Atualmente, a legislação brasileira não exige que o casal tenha filhos ou more na mesma casa para caracterizar uma união estável. Também não existe tempo mínimo para que seja reconhecida.
Contudo, a união estável também vai repercutir nas questões patrimoniais do casal. Então, se você deseja formalizar uma declaração com esse tipo de união, saiba que ela tem como padrão o regime de comunhão parcial de bens.
Mas, assim como no casamento civil, o casal pode mudar esse regime para separação ou comunhão total de bens.
Segundo Caroline Pomjé, advogada da área de Direito de Família e Sucessões do Silveiro Advogados, diferentemente da união estável, no namoro, mesmo que o casal adquira seu patrimônio, os bens não são comunicáveis ao término da relação.
No caso da união estável, o relacionamento passa a ter a incidência de um regime de bens que, consequentemente, traz a necessidade ou não de partilha.

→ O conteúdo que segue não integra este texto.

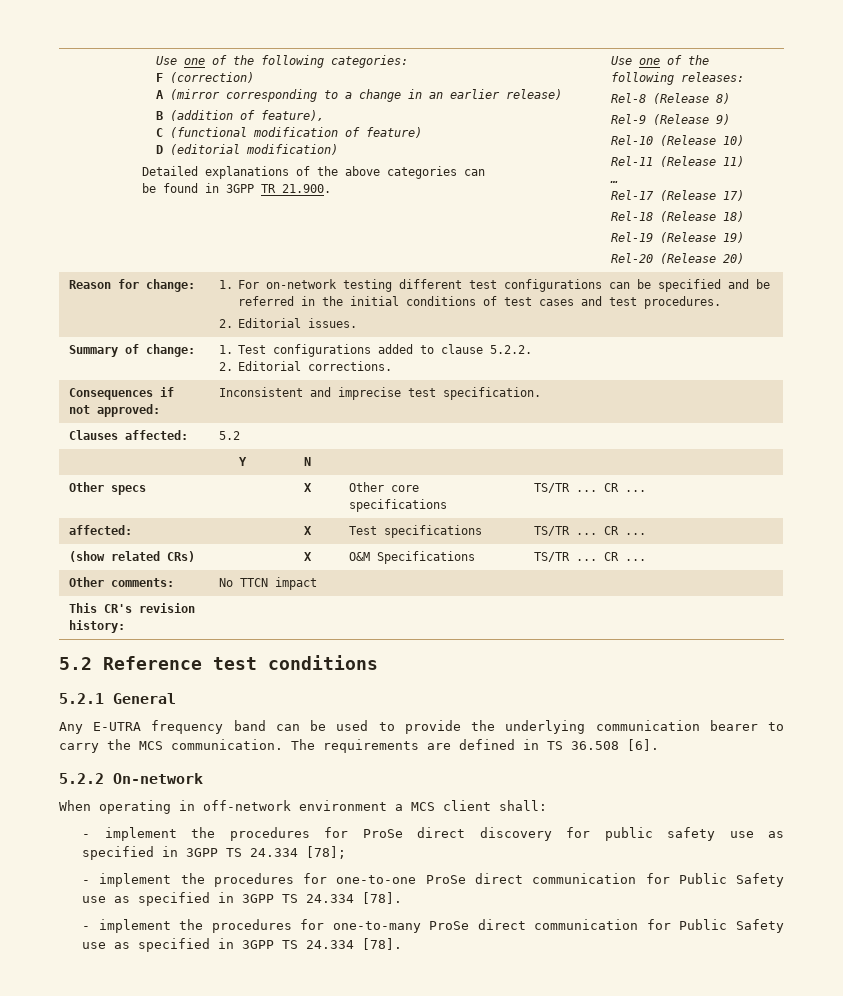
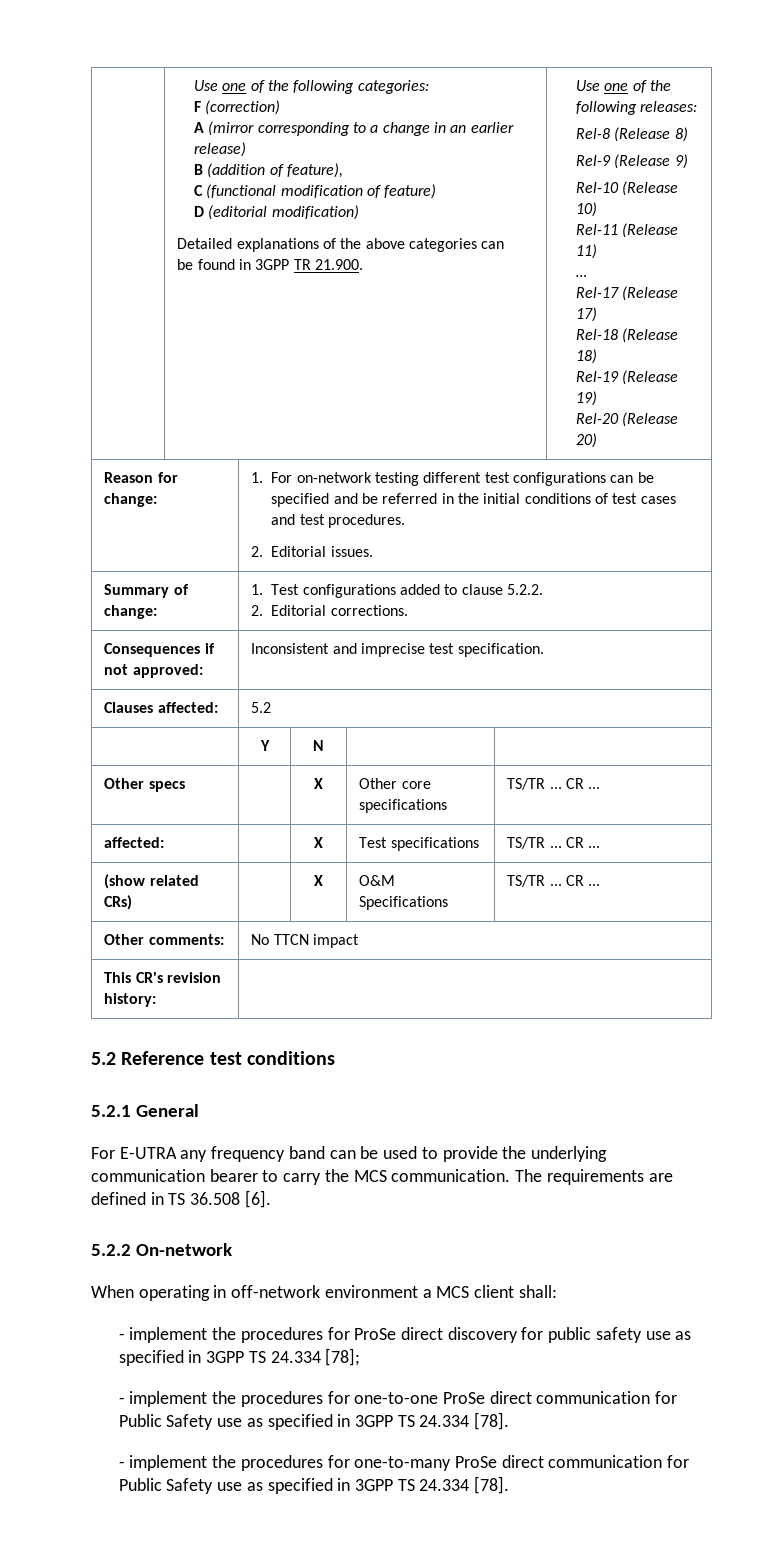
- Any E-UTRA frequency band can be used to provide the underlying communication bearer to carry the MCS communication.
+ For E-UTRA any frequency band can be used to provide the underlying communication bearer to carry the MCS communication.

"Justamente por esse motivo o contrato de namoro tem sido bastante utilizado. Ele serve para deixar explícito que aquele casal, naquele momento, vive apenas um namoro", afirma a advogada. "Consequentemente, esse relacionamento não gera impactos patrimoniais."
Com isso, cada vez mais casais que não pretendem dividir bens entre si e preferem não assumir um compromisso mais profundo passaram a buscar meios jurídicos de evitar o reconhecimento de uma possível união estável.
Para a advogada, as diferenças entre o namoro e união estável são pequenas: “Muitas vezes, o desejo de constituir família pode ser um sentimento íntimo. Por isso, por meio do contrato de namoro, as partes podem firmar, no documento, que elas não possuem o intuito de constituir família, que seria um dos requisitos para formalização de união estável”, afirma.
Embora não exista um prazo legal estabelecido, Samir Choaib, advogado tributarista da Choaib, Paiva e Justo Advogados Associados, recomenda que o contrato de namoro seja renovado de seis em seis meses, por exemplo.
“Isso é para ficar claro que aquele casal continua namorando, porque para virar uma união estável é fácil. Eu posso ir namorando e daqui a seis meses já ter virado uma união estável,“ diz Choaib.
No entanto, ele ressalta que o contrato perde a validade caso o casal já esteja vivendo uma união estável.
“Não adianta estar vivendo em uma união estável com uma pessoa e fazer um contrato de namoro, pois é facilmente comprovável depois que não era um namoro”, disse.
Além disso, o contrato também deixa de ser válido caso a relação avance para um casamento.
O contrato de namoro pode ser feito em escritura pública, em Tabelionato de Notas, com possibilidade de registro no cartório de Registro de Títulos e Documentos. Também pode ser realizado de forma particular, com a assinatura de testemunhas e reconhecimento de firma. O casal precisa ser maior de 18 anos.
Além de cláusulas relacionadas ao patrimônio, o contrato de namoro pode incluir questões relacionadas ao dia a dia do casal, como regras sobre presentes durante o relacionamento e até a guarda de animais de estimação.
O contrato também pode estabelecer multa ou penalidade desde que não viole algum direito fundamental das partes.
Embora o documento traga segurança jurídica e resguarde o patrimônio e os direitos de cada um dos envolvidos, o contrato de namoro deve ser visto como uma tranquilidade para o casal, segundo Caroline Pomjé.
Se o casal ainda não quiser fazer, tudo bem. Não existe nenhuma obrigação em relação a isso. No entanto, se um casal quiser deixar mais explícito qual é a vontade daquele momento, se tem alguma obrigação ou algum direito também, o contrato de namoro surge como uma possibilidade, segundo a advogada.
"O contato é justamente exercitar o desejo da parte. Então é um aliado, ele não vem como uma obrigação. Traz uma maior clareza, uma maior tranquilidade em alguma medida”, diz.